Add Medusa speculative decoding support for vllm_ascend (#5668)

### What this PR does / why we need it? `vllm_ascend` already supports several speculative decoding strategies such as MTP, EAGLE, N-gram, and suffix decoding. However, Medusa is not yet supported. Medusa is an efficient speculative decoding framework that leverages a lightweight draft model to propose multiple tokens in a single step, which can significantly improve decoding throughput and reduce latency. To enable Medusa-based speculative decoding on Ascend hardware and provide more decoding options for users, this PR adds Medusa support into the `vllm_ascend` speculative decoding pipeline. ### Does this PR introduce _any_ user-facing change? This PR introduces Medusa speculative decoding as an additional speculative decoding method: ✔ Adds `MedusaProposer` and integrates it into the speculative decoding registry ✔ Extends `SpecDcodeType` with a `MEDUSA` enum entry ✔ Updates `NPUModelRunner` to recognize and invoke Medusa during decoding ✔ Adds Medusa-specific handling in the draft token generation logic ✔ Ensures backward compatibility — Medusa is only used when explicitly enabled Key code changes include: * New file: `vllm_ascend/spec_decode/medusa_proposer.py` * Register Medusa in `get_spec_decode_method` * Extend proposer type hints to include `MedusaProposer` * Add a Medusa-specific branch in `generate_draft_token_ids` * Pass `sample_hidden_states` required by Medusa ### How was this patch tested? Medusa is implemented as a new proposer class (`MedusaProposer`) following the existing speculative decoding interface. The integration works as follows: 1. Users enable Medusa via the speculative decoding configuration. 2. `get_spec_decode_method()` returns a `MedusaProposer` instance when `method="medusa"`. 3. During decoding, `NPUModelRunner` detects that the active drafter is a `MedusaProposer`. 4. Instead of the generic speculative decoding path, the Medusa-specific `generate_token_ids()` method is invoked, which consumes: * `valid_sampled_token_ids` * `sampling_metadata` * `spec_decode_metadata` * `sample_hidden_states` 5. The proposed tokens are validated by the target model as usual. When Medusa is not enabled, the decoding pipeline behaves exactly as before, ensuring full backward compatibility. - vLLM version: v0.13.0 - vLLM main: 2f4e6548ef Signed-off-by: simplzyu <191163281@qq.com> Signed-off-by: simplzyu <zhenyuguo@cmbchina.com>
2026-01-23 14:14:23 +08:00
parent a69ef10c3a
commit f8d03d21f1
4 changed files with 111 additions and 2 deletions
--- a/vllm_ascend/worker/model_runner_v1.py
+++ b/vllm_ascend/worker/model_runner_v1.py
@@ -100,6 +100,7 @@ from vllm_ascend.patch.worker.patch_module import patch_torch_npu_argsort
 from vllm_ascend.sample.sampler import AscendSampler
 from vllm_ascend.spec_decode import get_spec_decode_method
 from vllm_ascend.spec_decode.eagle_proposer import EagleProposer
+from vllm_ascend.spec_decode.medusa_proposer import MedusaProposer
 from vllm_ascend.spec_decode.mtp_proposer import MtpProposer
 from vllm_ascend.utils import (AscendDeviceType, ProfileExecuteDuration,
                               enable_sp, get_ascend_device_type, is_moe_model,
@@ -363,7 +364,8 @@ class NPUModelRunner(GPUModelRunner):
    def _set_up_drafter(self):
        # Set up speculative decoding.
        self.drafter: Optional[Union[NgramProposer, EagleProposer, MtpProposer,
-                                     SuffixDecodingProposer]] = None
+                                     SuffixDecodingProposer,
+                                     MedusaProposer]] = None
        self.actual_seq_lengths_q: list[int] = []

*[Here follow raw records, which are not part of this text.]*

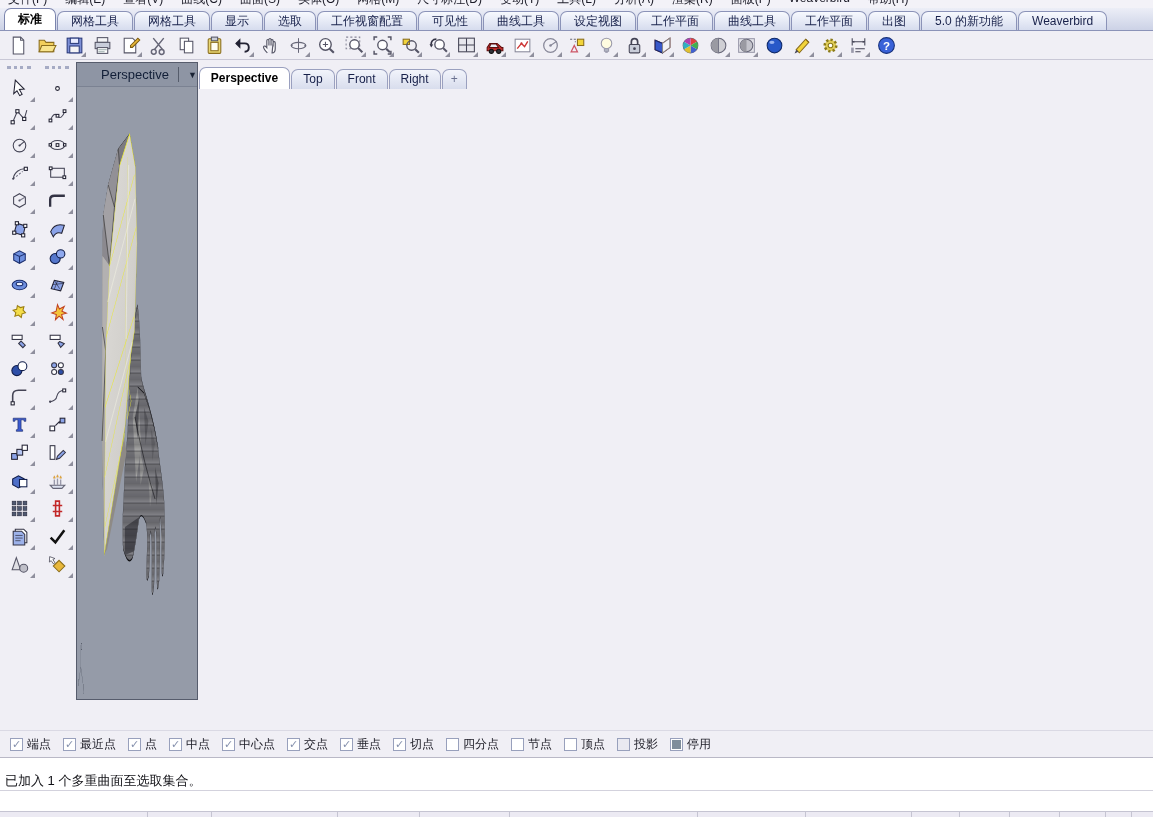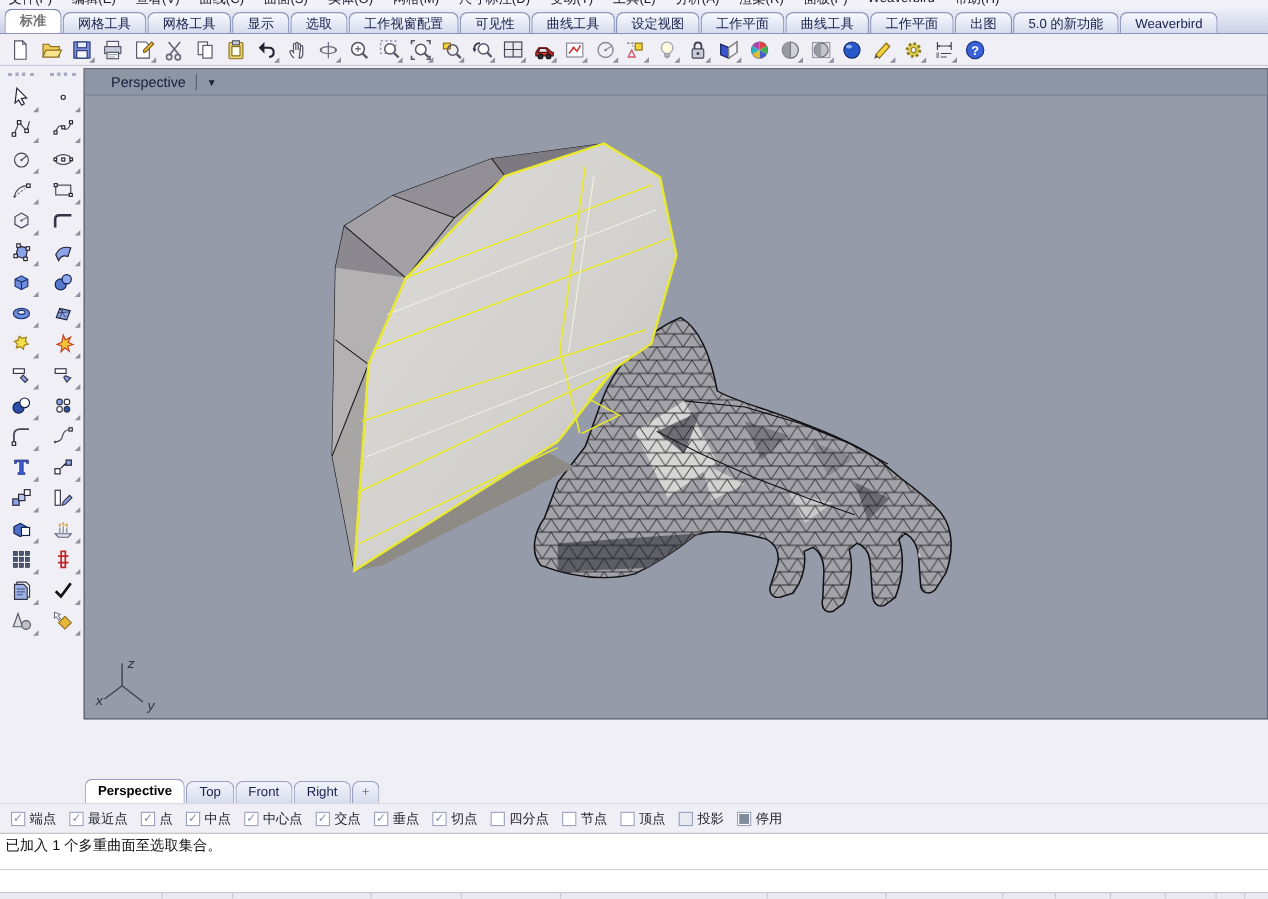--- a/index.html
+++ b/index.html
@@ -16,40 +16,40 @@
   #menubar-inner { display:flex; gap:18px; padding-left:8px; margin-top:-9px;
     font-size:12px; color:#1c1c28; white-space:nowrap; }
   .m-item { flex:none; }
 
   
   #tabbar { height:23px; background:linear-gradient(#eceef7,#ccd2e6);
     border-bottom:1px solid #8b93b8; display:flex; align-items:flex-end; padding-left:4px; }
   .tab { height:19px; line-height:18px; padding:0 13px; font-size:12px; color:#17204a;
     background:linear-gradient(#f7f9fe,#d6dcee); border:1px solid #8b93b8; border-bottom:none;
     border-radius:7px 7px 0 0; margin-right:1px; position:relative; cursor:default; }
-  .tab.active { background:#ffffff; color:#737373; height:22px; line-height:21px; z-index:2;
+  .tab.active { background:#ffffff; color:#000000; height:22px; line-height:21px; z-index:2;
     font-weight:bold; border-color:#7b84ad; }
 
   
   #toolbar { height:29px; background:#f0eff5; border-bottom:1px solid #c9c8d6;
     display:flex; align-items:center; padding-left:6px; gap:4px; }
   .tool { width:24px; height:24px; position:relative; display:flex; align-items:center;
     justify-content:center; border-radius:2px; }
   .tool svg { width:21px; height:21px; }
   .tool .fly { position:absolute; right:0px; bottom:0px; width:0; height:0;
     border-left:5px solid transparent; border-bottom:5px solid #8f8f9d; }
 
   
   #workspace { position:absolute; top:60px; left:0; width:1153px; height:670px; display:flex; }
   #sidebar { width:76px; background:#f0eff5; display:flex; padding-top:2px; }
   .tcol { width:38px; display:flex; flex-direction:column; align-items:center; }
   .grip { width:24px; border-top:3px dotted #a6abc4; margin:4px 0 5px; }
   .tool.side { width:31px; height:28px; }
 
-  #vparea { flex:1; display:flex; flex-direction:column;gap:48px; }
+  #vparea { flex:1; display:flex; flex-direction:row; }
   #viewport { height:638px; margin-top:2px; border:1px solid #565c6c; background:#959ba8;
     display:flex; flex-direction:column; }
   #vp-titlebar { height:24px; background:#8e95a4; border-bottom:1px solid #7b8292;
     color:#121f38; font-size:13px; display:flex; align-items:center; padding-left:24px; gap:9px; }
   .vt-sep { width:1px; height:15px; background:#555c6b; }
   #vp-arrow { font-size:9px; color:#1a2335; }
   #scene-wrap { flex:1; position:relative; overflow:hidden; }
   #scene { position:absolute; left:0; top:0; width:100%; height:100%; }
 
   
@@ -67,21 +67,21 @@
     font-size:12px; color:#20202a; }
   .os { display:flex; align-items:center; gap:4px; }
   .osbox { width:13px; height:13px; background:#fff; border:1px solid #98a0bc; display:flex;
     align-items:center; justify-content:center; font-size:11px; line-height:11px; color:#8590ad; }
   .osbox.dis { background:#e9e9f1; }
   .osbox .fillsq { width:9px; height:9px; background:#7f8d9b; }
 
   
   #cmdpanel { position:absolute; top:757px; left:0; width:1153px; height:54px; background:#fff;
     border-top:1px solid #b9b8c6; font-size:13px; color:#101015; }
-  #cmd-history { height:33px; border-bottom:1px solid #d3d2dd; padding:13px 5px; display:flex;
+  #cmd-history { height:33px; border-bottom:1px solid #d3d2dd; padding:1px 5px; display:flex;
     flex-direction:column; justify-content:flex-end; }
   .cmd-line { height:16px; line-height:16px; white-space:nowrap; }
   #cmd-input-row { height:20px; padding:1px 5px; display:flex; align-items:center; }
   #cmd-prompt { font-weight:bold; }
   #cmd-cursor { margin-left:6px; animation:blink 1.1s steps(1) infinite; }
   @keyframes blink { 50% { opacity:0; } }
 
   
   #statusbar { position:absolute; top:811px; left:0; width:1153px; height:6px;
     background:#eceaf3; border-top:1px solid #c5c4d2; display:flex; }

        self.decode_token_per_req = 1
        if self.speculative_config:
@@ -1288,6 +1290,7 @@ class NPUModelRunner(GPUModelRunner):
        hidden_states: torch.Tensor,
        attn_metadata: dict[str, Any],
        aux_hidden_states: torch.Tensor = None,
+        sample_hidden_states: torch.Tensor = None
    ) -> Optional[list[list[int]]]:
        if not self.drafter:
            # Speculative decoding is not enabled.
@@ -1298,7 +1301,10 @@ class NPUModelRunner(GPUModelRunner):
                    valid_sampled_token_ids, sampling_metadata,
                    scheduler_output, spec_decode_metadata, positions,
                    num_scheduled_tokens, hidden_states, aux_hidden_states)
-
+            elif isinstance(self.drafter, MedusaProposer):
+                draft_token_ids = self.drafter.generate_token_ids(
+                    valid_sampled_token_ids, sampling_metadata,
+                    spec_decode_metadata, sample_hidden_states)
            elif self.speculative_config.use_eagle():
                common_attn_metadata = self.spec_decode_common_attn_metadata
                sampled_token_ids = valid_sampled_token_ids
@@ -1660,6 +1666,7 @@ class NPUModelRunner(GPUModelRunner):
                hidden_states,
                attn_metadata,
                aux_hidden_states,
+                sample_hidden_states
            )
            self._copy_draft_token_ids_to_cpu(scheduler_output)